The Architectural Drawings of Antonio da Sangallo the Younger and His Circle
Vol. III: Antiquity and Theory
Christoph Frommel, Georg Schelbert (eds)
- Pages:2 vols, 584 p.
- Size:216 x 280 mm
- Illustrations:528 b/w
- Language(s):English
- Publication Year:2023
- € 250,00 EXCL. VAT RETAIL PRICE
- ISBN: 978-1-912554-39-3
- Hardback
- Available
This volume completes the catalogue of the Sangallo workshop drawings collection housed at the Uffizi Gallery in Florence.
"(...) this new catalogue (...) throws a great deal of new and much-needed light on the nature of archaeological enquiry during the early decades of the sixteenth century. It supplies an immense amount of new information and interpretative comment, providing a new platform for future studies. Above all, and in line with Frommel’s correct conclusion, it firmly establishes Sangallo’s central position in the astonishing changes that occurred over a remarkably short period of time in the Renaissance understanding of Antiquity." (David Hemsoll, in The Burlington Magazine, vol. 166, June 2024, p. 650)

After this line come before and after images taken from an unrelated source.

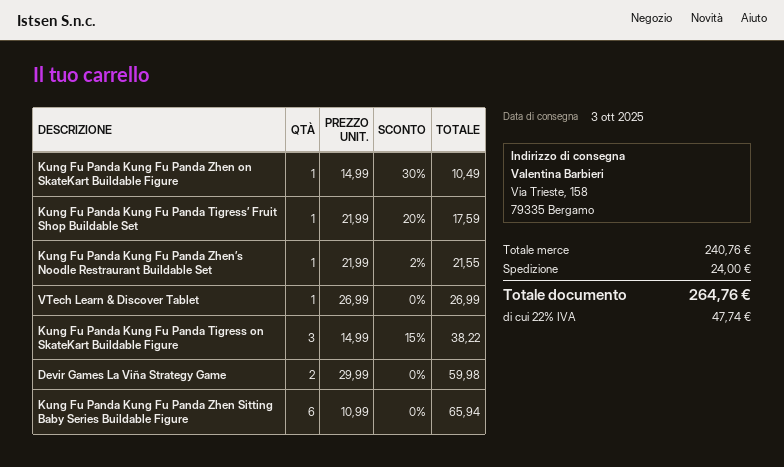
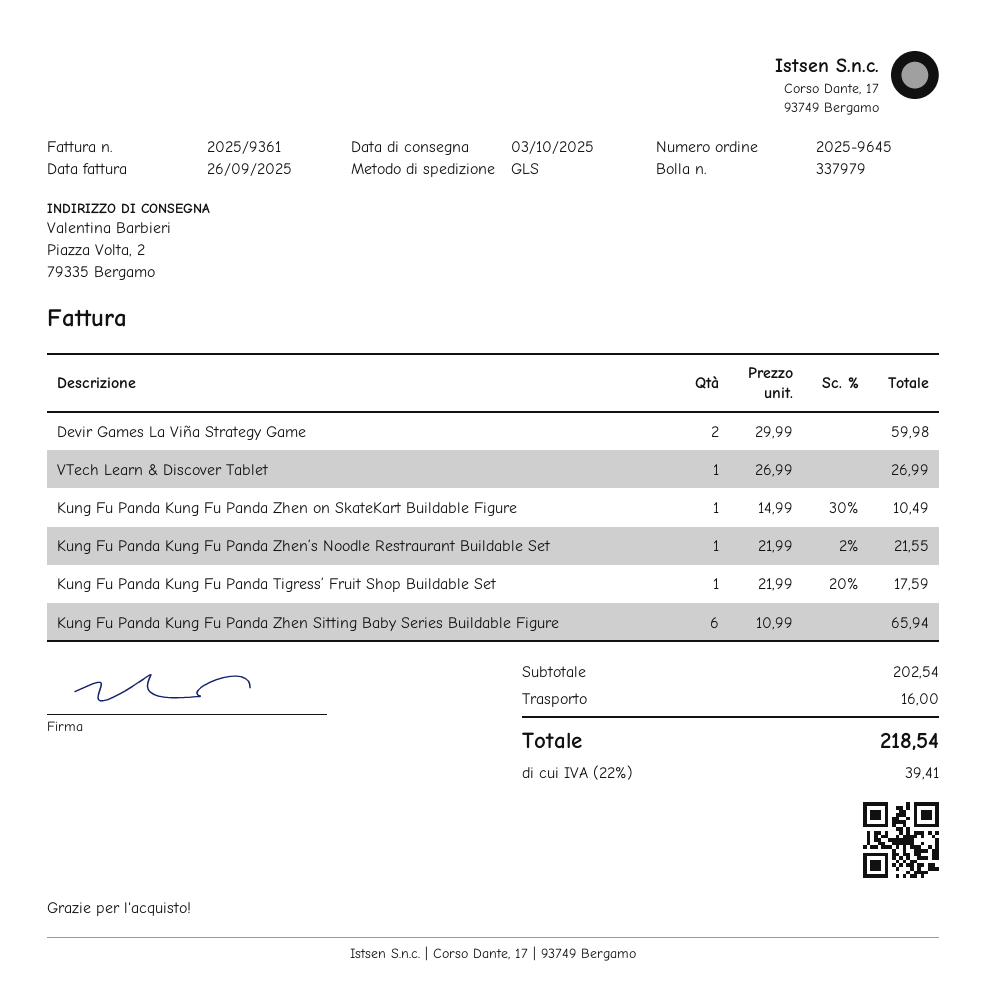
ship to: Via Trieste, 158, 79335 Bergamo -> Piazza Volta, 2, 79335 Bergamo
Kung Fu Panda Kung Fu Panda Tigress on SkateKart Buildable Figure: 3 x 14.99 - 15% = 38.22 -> none
subtotal: 240.76 -> 202.54
shipping: 24.00 -> 16.00
tax: 22% = 47.74 -> 22% = 39.41
total: 264.76 -> 218.54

Christoph Luitpold Frommel has held academic posts in Bonn, Princeton, Berkeley and Rome. He was director of the Bibliotheca Herziana in Rome from 1980 to 2001.
Georg Schelbert is Head of the Media Library at the Humboldt-Universität zu Berlin.
These volumes complete the catalogue of the Sangallo workshop drawings collection housed at the Uffizi Gallery in Florence. Antonio da Sangallo the Younger (1484-1546) and his workshop were involved in St. Peter’s Basilica, the Palazzo Farnese, and Villa Madama in Rome; vast fortification projects in Castro, Florence, Perugia, and Rome; and dozens of other secular and religious buildings throughout Italy. After Bramante, it was the Sangallo workshop that most strongly influenced sixteenth- and seventeenth-century Italian architecture. Andrea Palladio, Giacomo della Porta, Carlo Maderno, Francesco Borromini and Gianlorenzo Bernini are among those indebted to him. In all of the projects touched by the Sangallo workshop one senses an intense laboratory in action. This volume focuses on the study of ancient architecture, as well as the drawings for palaces and the Vatican. An international team of scholars has written entries for the drawings. The volume also includes essays by Christoph L. Frommel and Pier Nicola Pagliara, as well as a translation of the Codex Stosch-Rothstein by Ian Campbell.